#### Description of the task
The entries follow. Copy every line in which "understand" appears.

#### Code change snippets
┏━━

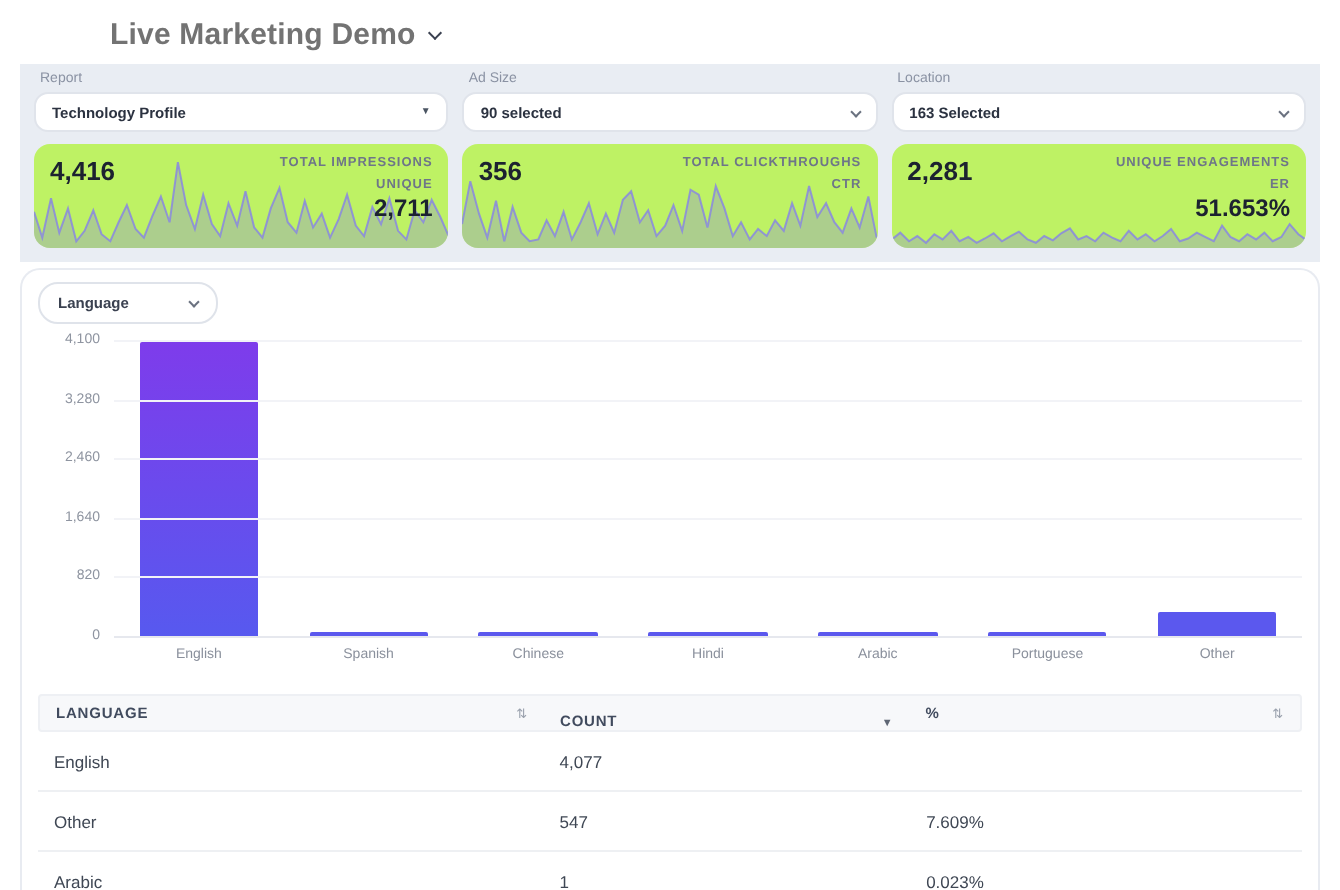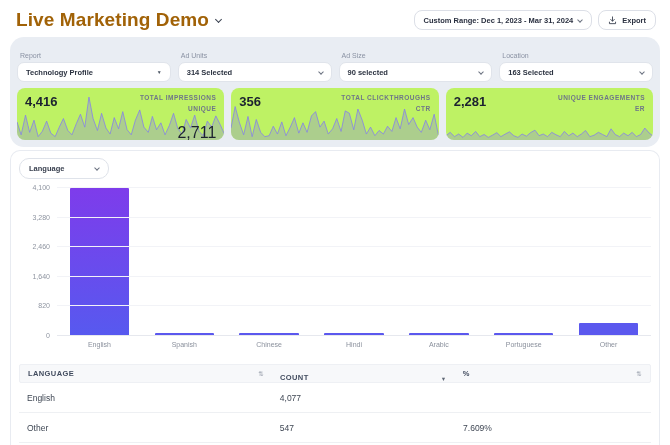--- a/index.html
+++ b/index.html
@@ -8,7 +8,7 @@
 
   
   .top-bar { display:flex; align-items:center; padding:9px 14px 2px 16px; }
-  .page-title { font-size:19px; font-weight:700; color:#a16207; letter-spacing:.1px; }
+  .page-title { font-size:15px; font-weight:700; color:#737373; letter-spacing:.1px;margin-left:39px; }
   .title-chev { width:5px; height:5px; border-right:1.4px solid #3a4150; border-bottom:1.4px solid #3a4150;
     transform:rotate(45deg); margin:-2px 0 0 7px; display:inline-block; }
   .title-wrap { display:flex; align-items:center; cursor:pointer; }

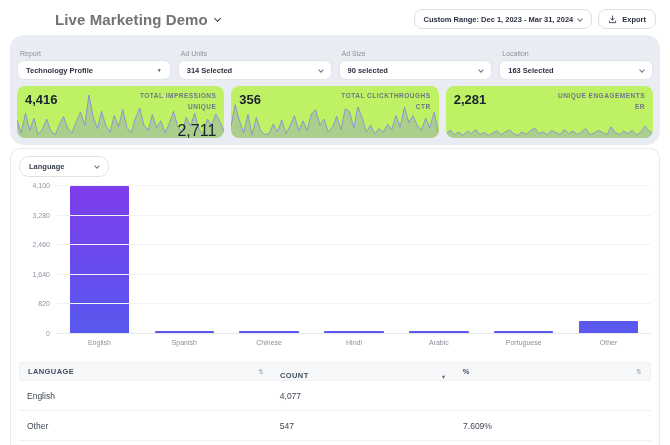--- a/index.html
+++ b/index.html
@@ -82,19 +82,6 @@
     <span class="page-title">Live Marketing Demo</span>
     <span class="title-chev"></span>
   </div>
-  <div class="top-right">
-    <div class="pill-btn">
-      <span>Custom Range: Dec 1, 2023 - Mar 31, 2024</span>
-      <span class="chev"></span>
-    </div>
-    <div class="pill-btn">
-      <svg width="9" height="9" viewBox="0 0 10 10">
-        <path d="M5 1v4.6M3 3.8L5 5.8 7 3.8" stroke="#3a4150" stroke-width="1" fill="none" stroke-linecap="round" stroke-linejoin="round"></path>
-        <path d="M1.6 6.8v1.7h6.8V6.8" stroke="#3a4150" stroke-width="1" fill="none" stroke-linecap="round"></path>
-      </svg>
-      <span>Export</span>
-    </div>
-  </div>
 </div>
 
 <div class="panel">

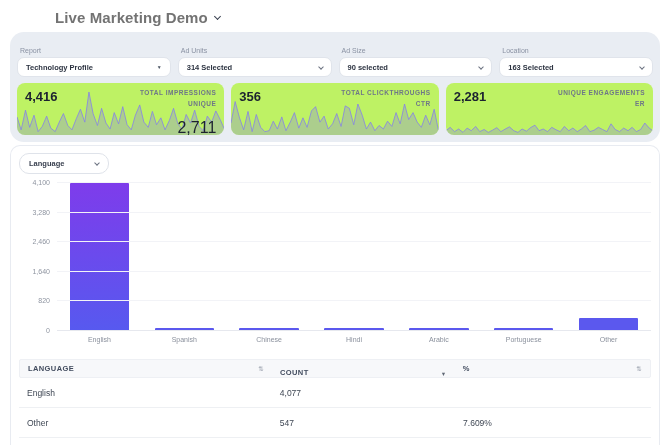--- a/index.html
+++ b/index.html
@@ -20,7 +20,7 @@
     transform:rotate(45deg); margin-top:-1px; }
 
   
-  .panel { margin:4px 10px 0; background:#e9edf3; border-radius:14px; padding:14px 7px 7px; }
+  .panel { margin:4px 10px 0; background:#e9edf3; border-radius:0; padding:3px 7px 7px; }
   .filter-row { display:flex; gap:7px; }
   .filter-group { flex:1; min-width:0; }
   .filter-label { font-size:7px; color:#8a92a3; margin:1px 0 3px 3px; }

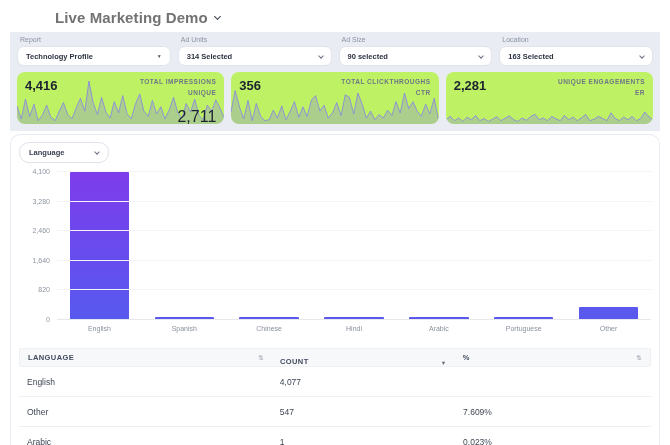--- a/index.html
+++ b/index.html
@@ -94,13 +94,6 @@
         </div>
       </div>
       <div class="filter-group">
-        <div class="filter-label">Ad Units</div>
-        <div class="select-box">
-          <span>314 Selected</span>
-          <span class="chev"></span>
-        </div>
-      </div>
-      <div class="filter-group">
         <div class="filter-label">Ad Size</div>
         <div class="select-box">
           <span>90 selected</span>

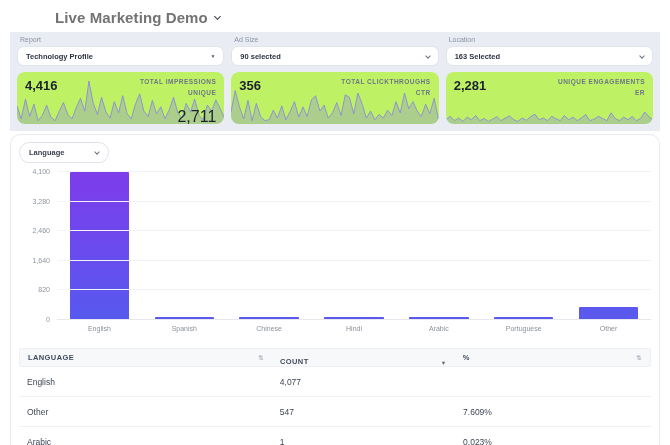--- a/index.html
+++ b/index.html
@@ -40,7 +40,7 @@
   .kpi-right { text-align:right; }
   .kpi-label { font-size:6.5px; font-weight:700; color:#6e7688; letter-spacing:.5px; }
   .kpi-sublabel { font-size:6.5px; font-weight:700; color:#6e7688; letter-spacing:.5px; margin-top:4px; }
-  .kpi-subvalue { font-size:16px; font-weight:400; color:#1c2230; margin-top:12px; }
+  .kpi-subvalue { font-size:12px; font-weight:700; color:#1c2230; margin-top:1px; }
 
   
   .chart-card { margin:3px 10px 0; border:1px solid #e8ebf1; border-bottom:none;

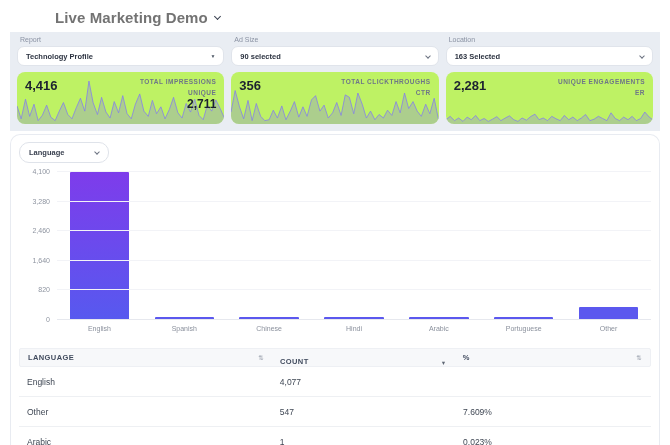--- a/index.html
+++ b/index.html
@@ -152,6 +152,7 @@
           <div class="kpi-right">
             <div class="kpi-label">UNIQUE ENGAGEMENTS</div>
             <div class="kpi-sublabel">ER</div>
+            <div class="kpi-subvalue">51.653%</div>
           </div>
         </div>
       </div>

┗━━
┏━━

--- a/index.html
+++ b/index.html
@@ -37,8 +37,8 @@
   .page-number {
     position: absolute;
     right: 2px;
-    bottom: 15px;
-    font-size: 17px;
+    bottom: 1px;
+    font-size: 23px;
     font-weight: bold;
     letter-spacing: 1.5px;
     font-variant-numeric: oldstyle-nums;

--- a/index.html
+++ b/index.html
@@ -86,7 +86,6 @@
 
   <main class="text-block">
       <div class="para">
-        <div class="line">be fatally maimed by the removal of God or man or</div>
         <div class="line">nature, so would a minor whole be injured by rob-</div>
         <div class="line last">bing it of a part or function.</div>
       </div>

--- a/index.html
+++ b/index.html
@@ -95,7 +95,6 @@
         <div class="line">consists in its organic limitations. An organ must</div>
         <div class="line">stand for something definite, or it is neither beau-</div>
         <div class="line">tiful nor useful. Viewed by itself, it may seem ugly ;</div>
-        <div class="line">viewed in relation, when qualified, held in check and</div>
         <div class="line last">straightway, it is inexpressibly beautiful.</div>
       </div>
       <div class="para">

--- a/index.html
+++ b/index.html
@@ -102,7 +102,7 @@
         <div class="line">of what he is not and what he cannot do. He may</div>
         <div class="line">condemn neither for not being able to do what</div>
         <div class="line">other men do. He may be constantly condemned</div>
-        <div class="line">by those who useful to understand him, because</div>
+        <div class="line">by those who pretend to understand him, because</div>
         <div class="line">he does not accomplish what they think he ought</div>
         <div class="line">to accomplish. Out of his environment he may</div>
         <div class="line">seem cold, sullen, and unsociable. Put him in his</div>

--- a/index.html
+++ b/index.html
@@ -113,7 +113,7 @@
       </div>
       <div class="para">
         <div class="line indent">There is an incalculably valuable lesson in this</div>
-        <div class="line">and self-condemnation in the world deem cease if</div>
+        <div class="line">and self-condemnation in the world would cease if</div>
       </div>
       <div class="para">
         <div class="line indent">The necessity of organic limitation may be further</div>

┗━━
┏━━

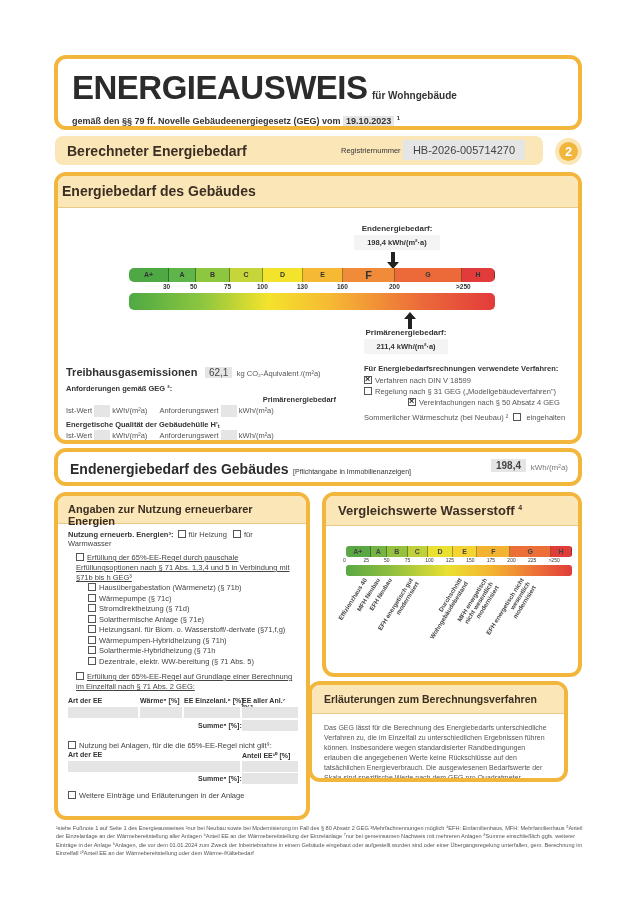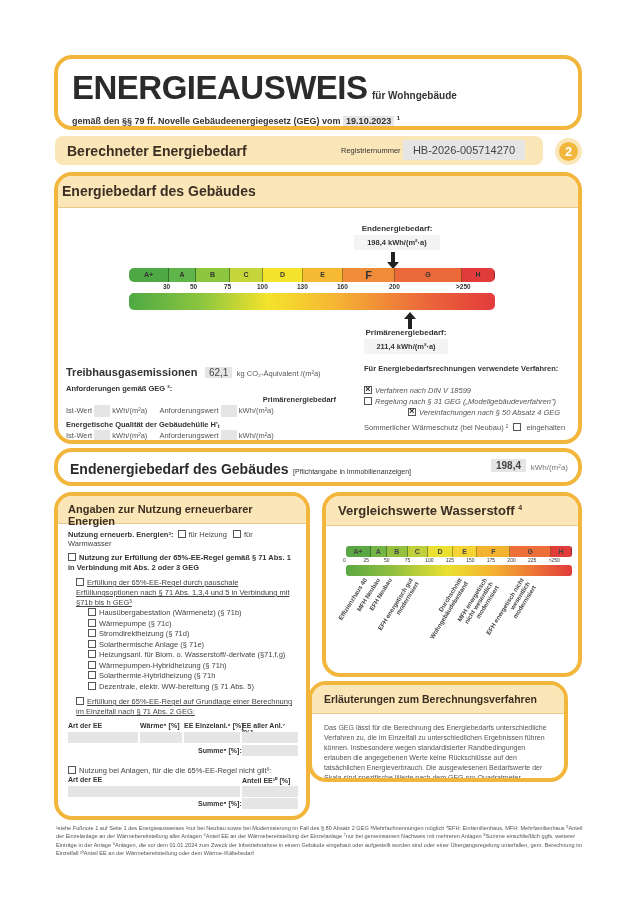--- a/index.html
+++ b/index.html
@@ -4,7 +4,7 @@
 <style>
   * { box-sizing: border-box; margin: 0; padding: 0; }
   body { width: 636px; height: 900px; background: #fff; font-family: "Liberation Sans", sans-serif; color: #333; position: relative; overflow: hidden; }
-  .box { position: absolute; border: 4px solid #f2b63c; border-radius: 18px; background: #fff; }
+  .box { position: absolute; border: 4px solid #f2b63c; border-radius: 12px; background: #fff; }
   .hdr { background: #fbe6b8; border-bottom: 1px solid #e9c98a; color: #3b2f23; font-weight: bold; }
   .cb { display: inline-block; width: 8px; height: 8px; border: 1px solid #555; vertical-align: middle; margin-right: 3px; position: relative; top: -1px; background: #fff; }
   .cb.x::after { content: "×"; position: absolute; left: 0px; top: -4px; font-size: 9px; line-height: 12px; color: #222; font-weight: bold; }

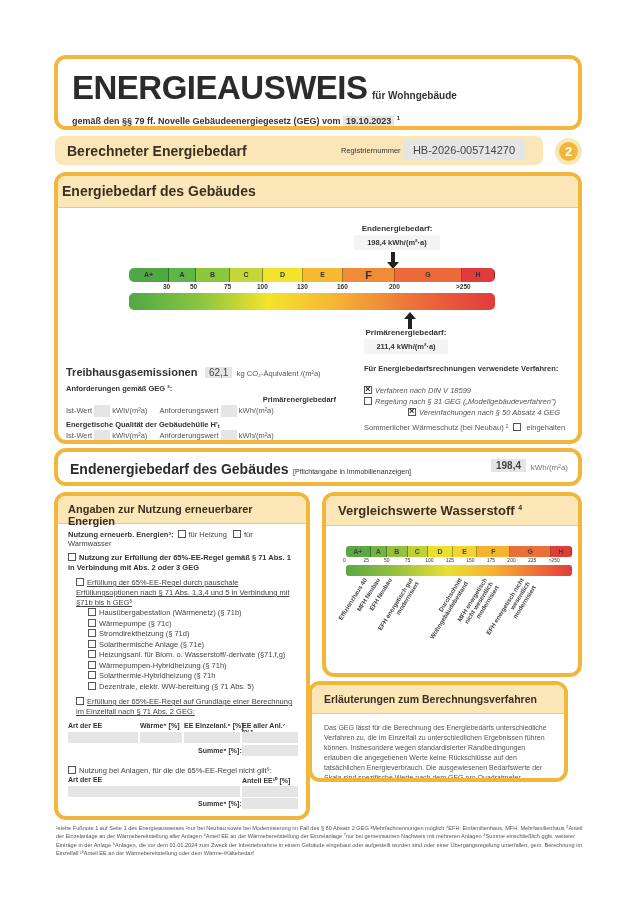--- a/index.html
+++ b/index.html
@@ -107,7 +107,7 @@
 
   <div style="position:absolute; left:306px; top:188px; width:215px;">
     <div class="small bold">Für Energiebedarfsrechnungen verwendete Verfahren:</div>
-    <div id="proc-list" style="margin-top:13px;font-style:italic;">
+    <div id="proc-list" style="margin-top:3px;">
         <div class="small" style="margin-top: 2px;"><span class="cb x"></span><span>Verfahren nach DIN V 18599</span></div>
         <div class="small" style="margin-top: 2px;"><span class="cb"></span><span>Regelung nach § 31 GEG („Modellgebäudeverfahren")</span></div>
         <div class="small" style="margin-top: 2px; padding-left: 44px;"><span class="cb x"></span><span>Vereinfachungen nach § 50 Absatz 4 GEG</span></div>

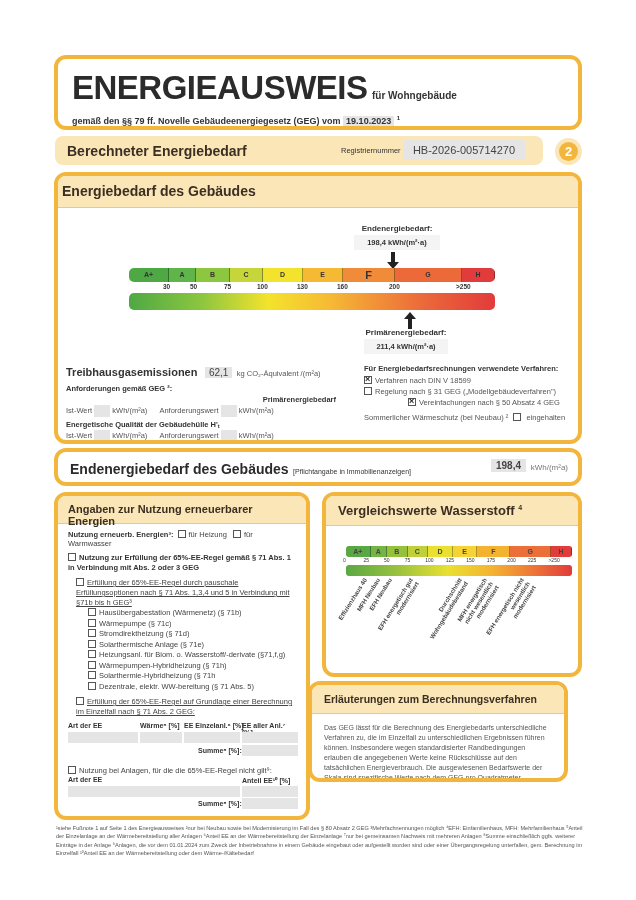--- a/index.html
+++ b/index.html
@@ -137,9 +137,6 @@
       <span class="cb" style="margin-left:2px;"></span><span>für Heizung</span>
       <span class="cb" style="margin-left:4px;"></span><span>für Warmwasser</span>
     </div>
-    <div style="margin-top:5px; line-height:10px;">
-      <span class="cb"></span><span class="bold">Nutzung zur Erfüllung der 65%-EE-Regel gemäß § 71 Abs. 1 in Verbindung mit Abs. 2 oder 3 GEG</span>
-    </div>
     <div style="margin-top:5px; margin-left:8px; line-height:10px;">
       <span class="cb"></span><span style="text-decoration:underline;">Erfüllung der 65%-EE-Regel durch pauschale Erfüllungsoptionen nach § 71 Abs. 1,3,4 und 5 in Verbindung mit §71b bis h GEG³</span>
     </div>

┗━━

#### Finished exercise
-        <div class="line">by those who useful to understand him, because</div>
+        <div class="line">by those who pretend to understand him, because</div>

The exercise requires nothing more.